NEW YORK (CBS) Former New York City Mayor Michael Bloomberg is joining the fight to combat teen nicotine use.
The fight against underage vaping just got a $160 million boost following a study that finds flavor is the reason most young adults said they started using e-cigarettes.
"All the progress we've made in reducing teen smoking, in particular, is being turned around because the kids like the flavor in the vaping products," said Bloomberg, speaking on "CBS This Morning."
Bloomberg L.P. and Bloomberg Philanthropies founderMichael Bloomberg joined Matthew Myers, the president of the Campaign for Tobacco-free Kids to announce an initiative aimed at banning flavored e-cigarettes, end marketing that appeals to kids and preventing online e-cigarette sales to kids.
"If you eliminate mint and mango you can pretty well be sure you're gonna see a decline in youth use of these products and if we can do that, it's a very first important step," Meyers said.
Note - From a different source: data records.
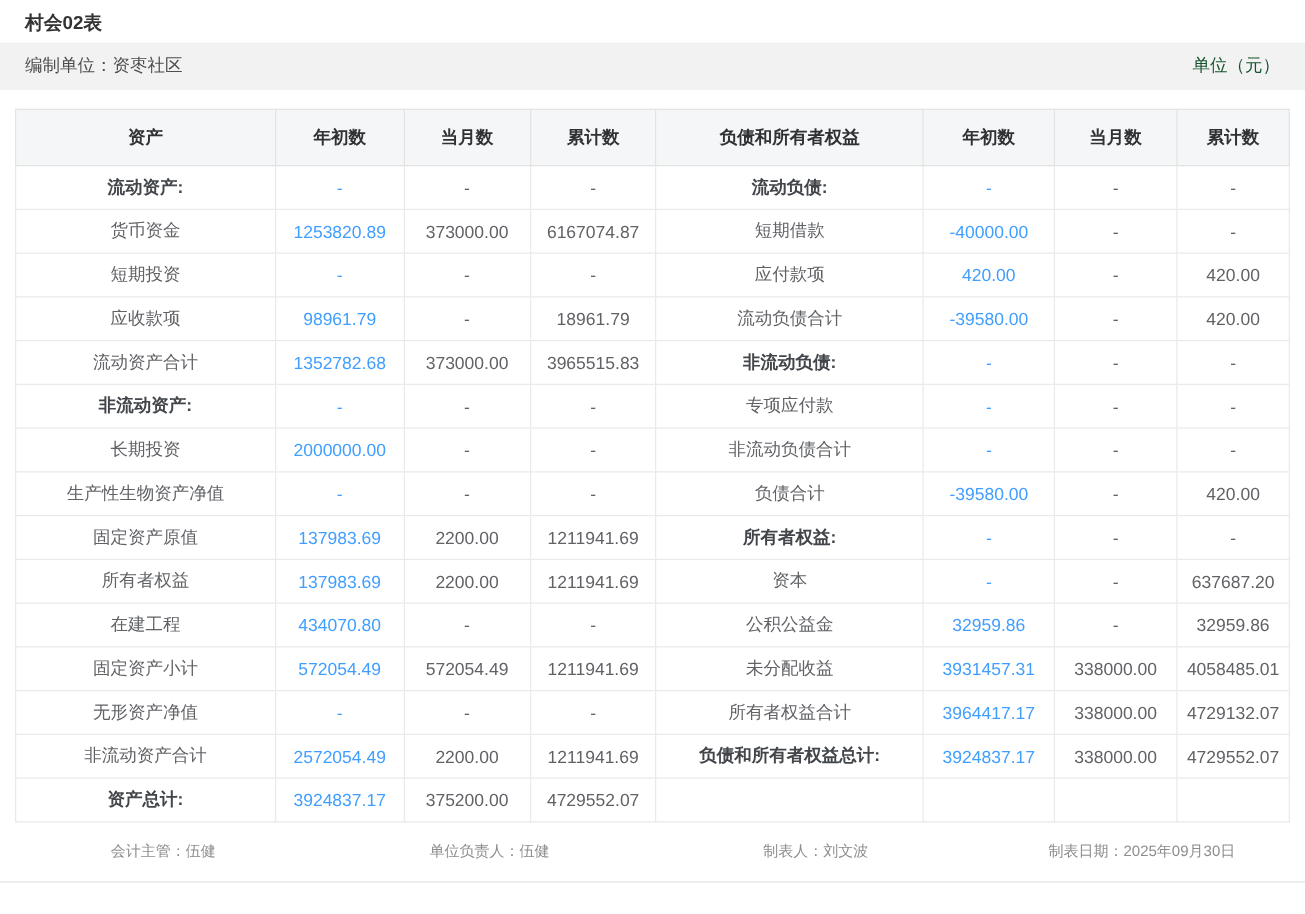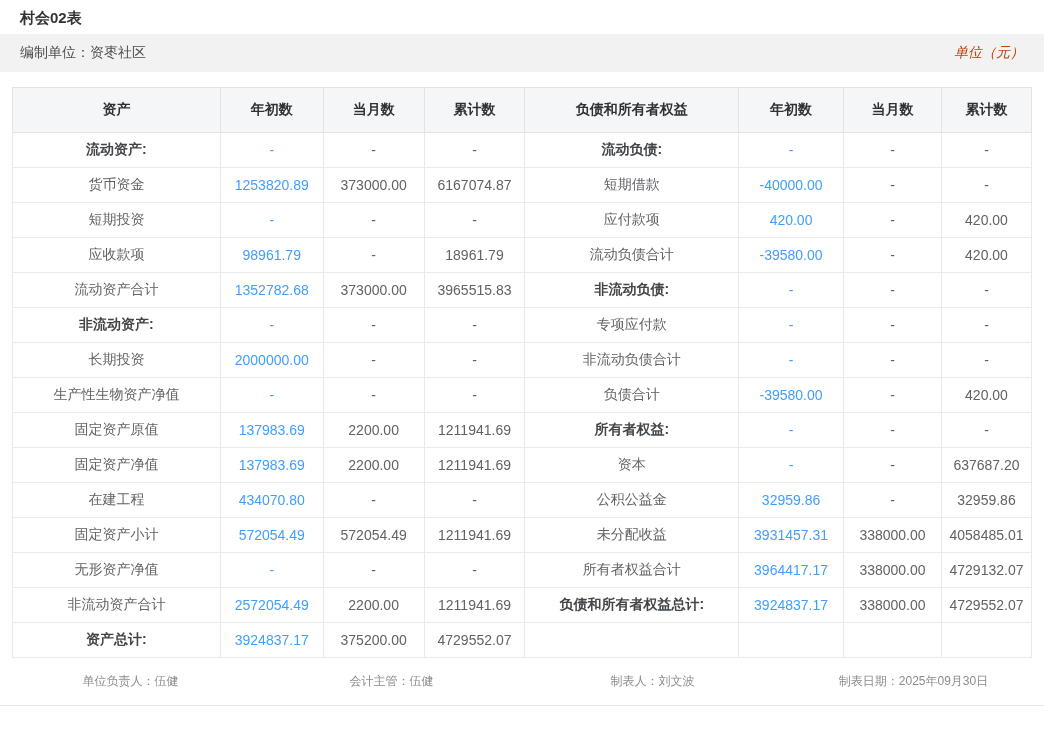--- a/index.html
+++ b/index.html
@@ -15,7 +15,7 @@
     display: flex; align-items: center; justify-content: space-between;
     padding: 0 20px; font-size: 14px; color: #4d4d4d;
   }
-  .unit-bar .unit-label { color: #c2410c; font-style: italic; }
+  .unit-bar .unit-label { color: #14532d; }
   .table-wrap { margin: 15px 12px 0; }
   table { width: 100%; border-collapse: collapse; table-layout: fixed; }
   th {

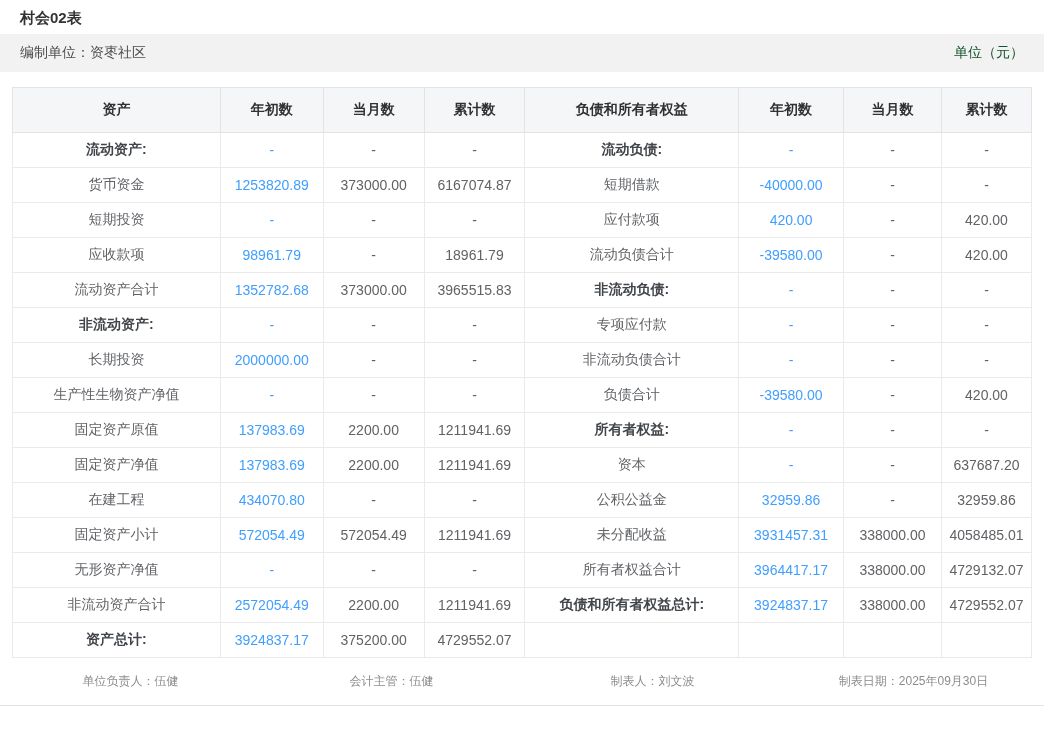--- a/index.html
+++ b/index.html
@@ -162,7 +162,7 @@
       <td>-</td>
     </tr>
     <tr>
-      <td>固定资产净值</td>
+      <td>所有者权益</td>
       <td class="blue">137983.69</td>
       <td>2200.00</td>
       <td>1211941.69</td>

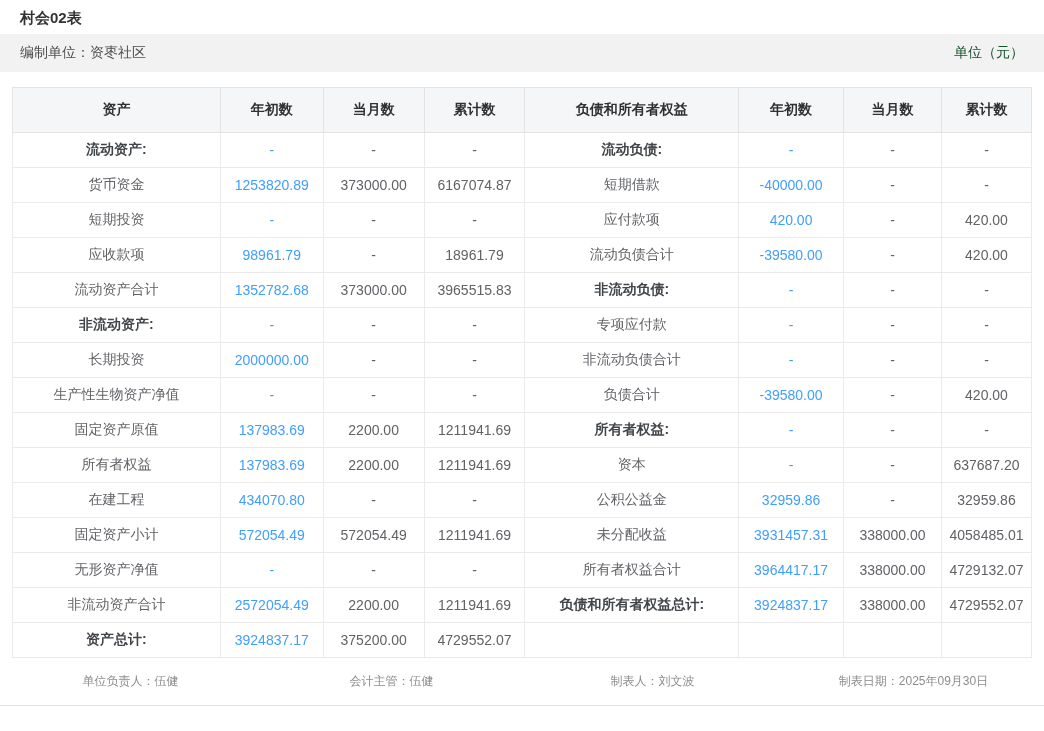--- a/index.html
+++ b/index.html
@@ -227,12 +227,12 @@
 
 <div class="footer">
   <div>
+    <span>会计主管：</span><span>伍健</span>
+  </div>
+  <div>
     <span>单位负责人：</span><span>伍健</span>
   </div>
   <div>
-    <span>会计主管：</span><span>伍健</span>
-  </div>
-  <div>
     <span>制表人：</span><span>刘文波</span>
   </div>
   <div>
According to the CDC, 1.5 million more young Americans used e-cigarettes last year than in the year before, bringing the total to nearly 5 million, including one in five high school students and one in 20 middle school students.
"Over a quarter of them are addicted. Most of them would have never used any tobacco product," Meyers said. "We know that heavy doses of nicotine for those young people increases the risk for disease, increases the risk for smoking in the future and has a long-term harmful effect on their developing brain."
The initiative comes a day after the FDA accused Juul, the nation's largest seller of e-cigarettes, of illegally marketing its product as safer than traditional cigarettes. The agency sent a letter to Juul citing specific incidents, including a school presentation, where a Juul representative claimed it was "totally safe." The company says it's "reviewing the letters and will fully cooperate."
Money from the intitiative will go towards countering lobbying from e-cigarette makers and education campaigns for parents and teachers.
On Friday, the Centers for Disease Control and Prevention repeated a warning about e-cigarettes as cases of serious lung illnesses linked to vaping continue to climb. On Friday, health departments in Indiana, Minnesota and Los Angeles County announced the death of patients with a vaping-linked lung injuries.. pushing the nationwide total to five.